◆ Work order:
The data must be given again exactly as written, with all images omitted.
-------
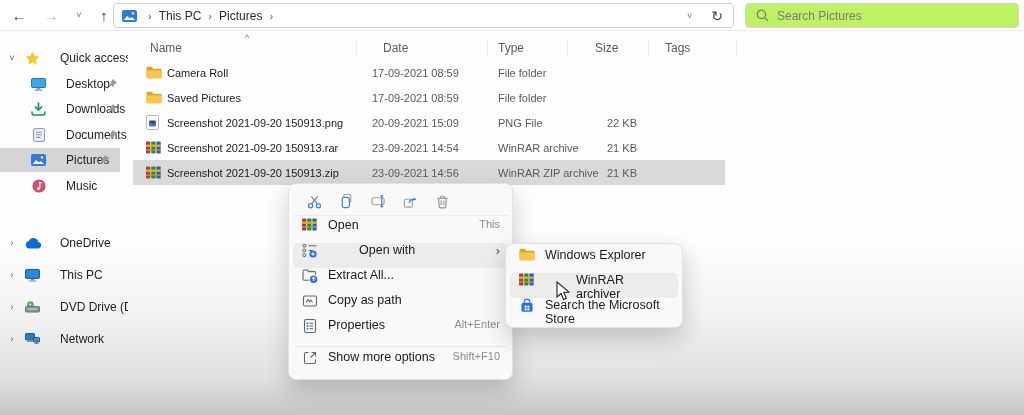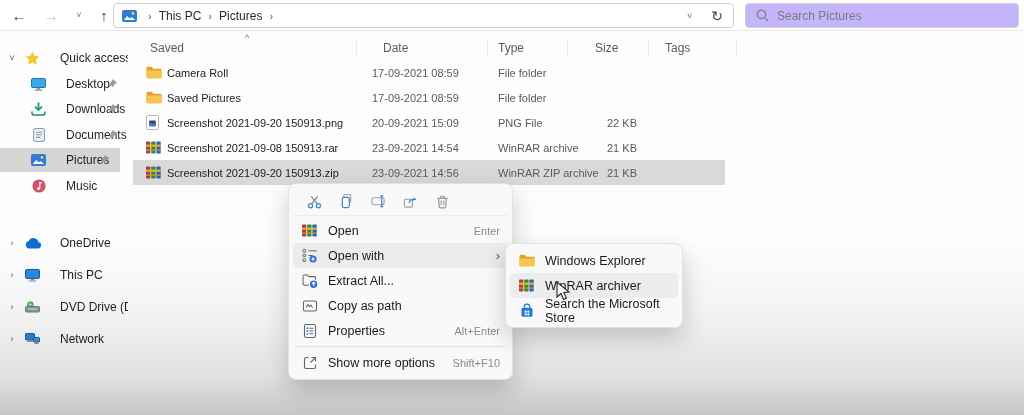--- a/index.html
+++ b/index.html
@@ -22,7 +22,7 @@
   .addr-actions { margin-left:auto; display:flex; align-items:center; height:100%; }
   .addr-chev { font-size:9px; color:#6a6a6a; padding:0 9px; }
   .addr-refresh { font-size:14px; color:#444; padding:0 10px; }
-  .searchbox { position:absolute; left:745px; top:3px; width:274px; height:25px; background:#c4b5fd; border:1px solid #d2d2d2; border-radius:4px; display:flex; align-items:center; }
+  .searchbox { position:absolute; left:745px; top:3px; width:274px; height:25px; background:#bef264; border:1px solid #d2d2d2; border-radius:4px; display:flex; align-items:center; }
   .searchbox .mag { margin:0 8px 0 10px; }
   .search-input { border:none; outline:none; flex:1; font-family:"Liberation Sans",sans-serif; font-size:12px; color:#333; background:transparent; }
   .search-input::placeholder { color:#7b7b7b; }

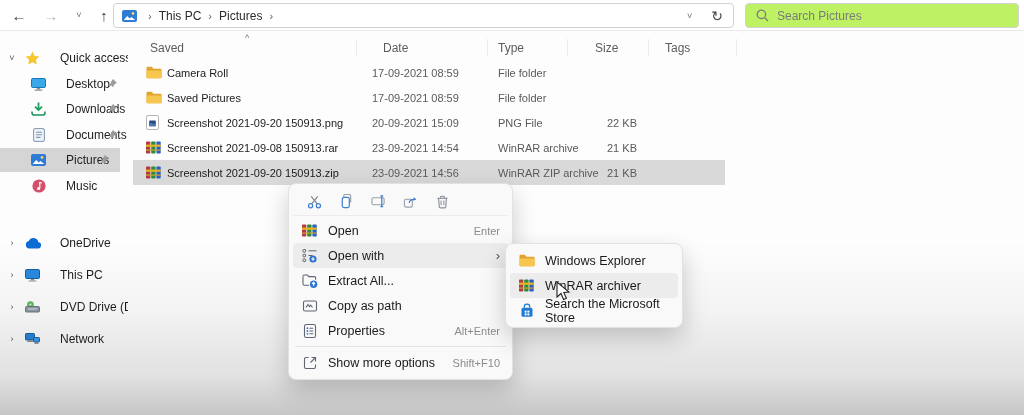--- a/index.html
+++ b/index.html
@@ -257,7 +257,7 @@
   <main class="filelist">
     <div class="fheader">
       <span class="sortcaret">^</span>
-      <span class="fh fh-name">Saved</span>
+      <span class="fh fh-name">Name</span>
       <span class="fh fh-date">Date</span>
       <span class="fh fh-type">Type</span>
       <span class="fh fh-size">Size</span>

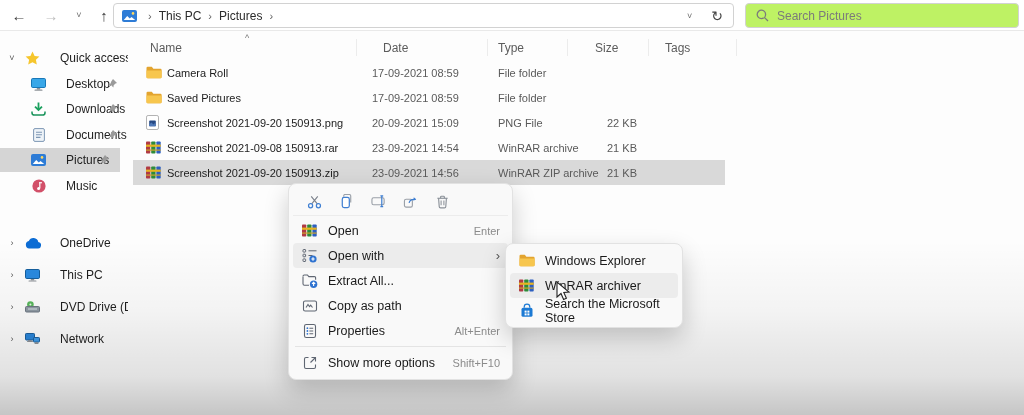--- a/index.html
+++ b/index.html
@@ -319,7 +319,7 @@
             <rect x="0" y="8.4" width="14.7" height="1.4" fill="#caa22e" opacity=".85"></rect>
           </svg>
       </span>
-      <span class="fcell fc-name">Screenshot 2021-09-08 150913.rar</span>
+      <span class="fcell fc-name">Screenshot 2021-09-20 150913.rar</span>
       <span class="fcell fc-date">23-09-2021 14:54</span>
       <span class="fcell fc-type">WinRAR archive</span>
       <span class="fcell fc-size">21 KB</span>

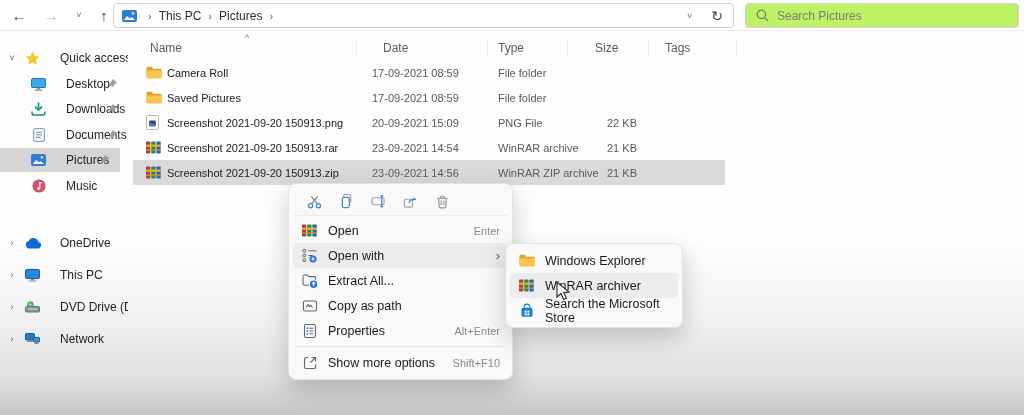--- a/index.html
+++ b/index.html
@@ -57,7 +57,7 @@
   .ctxmenu { left:288px; top:183px; width:225px; z-index:10; }
   .qrow { height:28px; display:flex; align-items:center; padding-left:10px; gap:9px; border-bottom:1px solid #ececec; margin-bottom:2px; }
   .qbtn { width:23px; height:23px; display:flex; align-items:center; justify-content:center; border-radius:4px; }
-  .mi { height:25px; display:flex; align-items:center; border-radius:4px; padding:0 8px; font-size:12.5px; color:#1a1a1a; }
+  .mi { height:25px; display:flex; border-radius:4px; padding:0 8px; font-size:12.5px; color:#1a1a1a; }
   .mi .mico { width:17px; display:flex; justify-content:center; margin-right:10px; flex:none; }
   .mi .mshort { margin-left:auto; font-size:11px; color:#8b8b8b; }
   .mi .msub { margin-left:auto; font-size:13px; color:#555; }

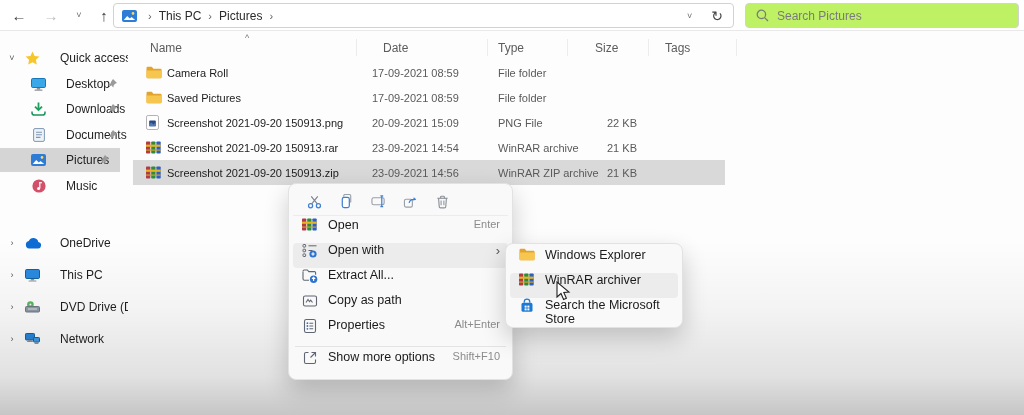--- a/index.html
+++ b/index.html
@@ -392,7 +392,7 @@
           </svg>
       </span>
       <span class="mlabel">Open</span>
-      <span class="mshort">Enter</span>
+      <span class="mshort">This</span>
     </div>
 
     <div class="mi hl">

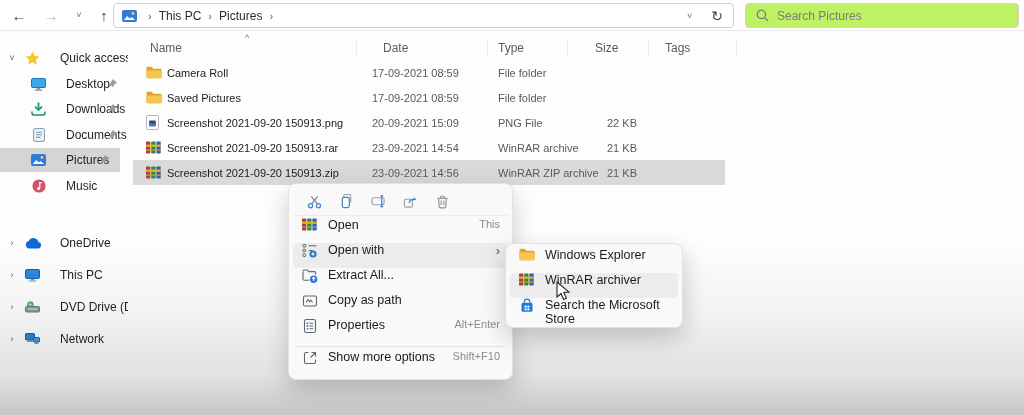--- a/index.html
+++ b/index.html
@@ -61,7 +61,7 @@
   .mi .mico { width:17px; display:flex; justify-content:center; margin-right:10px; flex:none; }
   .mi .mshort { margin-left:auto; font-size:11px; color:#8b8b8b; }
   .mi .msub { margin-left:auto; font-size:13px; color:#555; }
-  .mi.hl { background:#ececec; }
+  .mi.hl { background:#ececec;gap:31px; }
   .msep { height:1px; background:#e4e4e4; margin:3px 2px; }
   .submenu { left:505px; top:243px; width:178px; z-index:11; }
-------
◆ Result for this exercise:
--- a/index.html
+++ b/index.html
@@ -22,7 +22,7 @@
   .addr-actions { margin-left:auto; display:flex; align-items:center; height:100%; }
   .addr-chev { font-size:9px; color:#6a6a6a; padding:0 9px; }
   .addr-refresh { font-size:14px; color:#444; padding:0 10px; }
-  .searchbox { position:absolute; left:745px; top:3px; width:274px; height:25px; background:#c4b5fd; border:1px solid #d2d2d2; border-radius:4px; display:flex; align-items:center; }
+  .searchbox { position:absolute; left:745px; top:3px; width:274px; height:25px; background:#bef264; border:1px solid #d2d2d2; border-radius:4px; display:flex; align-items:center; }
   .searchbox .mag { margin:0 8px 0 10px; }
   .search-input { border:none; outline:none; flex:1; font-family:"Liberation Sans",sans-serif; font-size:12px; color:#333; background:transparent; }
   .search-input::placeholder { color:#7b7b7b; }

--- a/index.html
+++ b/index.html
@@ -257,7 +257,7 @@
   <main class="filelist">
     <div class="fheader">
       <span class="sortcaret">^</span>
-      <span class="fh fh-name">Saved</span>
+      <span class="fh fh-name">Name</span>
       <span class="fh fh-date">Date</span>
       <span class="fh fh-type">Type</span>
       <span class="fh fh-size">Size</span>

--- a/index.html
+++ b/index.html
@@ -319,7 +319,7 @@
             <rect x="0" y="8.4" width="14.7" height="1.4" fill="#caa22e" opacity=".85"></rect>
           </svg>
       </span>
-      <span class="fcell fc-name">Screenshot 2021-09-08 150913.rar</span>
+      <span class="fcell fc-name">Screenshot 2021-09-20 150913.rar</span>
       <span class="fcell fc-date">23-09-2021 14:54</span>
       <span class="fcell fc-type">WinRAR archive</span>
       <span class="fcell fc-size">21 KB</span>

--- a/index.html
+++ b/index.html
@@ -57,7 +57,7 @@
   .ctxmenu { left:288px; top:183px; width:225px; z-index:10; }
   .qrow { height:28px; display:flex; align-items:center; padding-left:10px; gap:9px; border-bottom:1px solid #ececec; margin-bottom:2px; }
   .qbtn { width:23px; height:23px; display:flex; align-items:center; justify-content:center; border-radius:4px; }
-  .mi { height:25px; display:flex; align-items:center; border-radius:4px; padding:0 8px; font-size:12.5px; color:#1a1a1a; }
+  .mi { height:25px; display:flex; border-radius:4px; padding:0 8px; font-size:12.5px; color:#1a1a1a; }
   .mi .mico { width:17px; display:flex; justify-content:center; margin-right:10px; flex:none; }
   .mi .mshort { margin-left:auto; font-size:11px; color:#8b8b8b; }
   .mi .msub { margin-left:auto; font-size:13px; color:#555; }

--- a/index.html
+++ b/index.html
@@ -392,7 +392,7 @@
           </svg>
       </span>
       <span class="mlabel">Open</span>
-      <span class="mshort">Enter</span>
+      <span class="mshort">This</span>
     </div>
 
     <div class="mi hl">

--- a/index.html
+++ b/index.html
@@ -61,7 +61,7 @@
   .mi .mico { width:17px; display:flex; justify-content:center; margin-right:10px; flex:none; }
   .mi .mshort { margin-left:auto; font-size:11px; color:#8b8b8b; }
   .mi .msub { margin-left:auto; font-size:13px; color:#555; }
-  .mi.hl { background:#ececec; }
+  .mi.hl { background:#ececec;gap:31px; }
   .msep { height:1px; background:#e4e4e4; margin:3px 2px; }
   .submenu { left:505px; top:243px; width:178px; z-index:11; }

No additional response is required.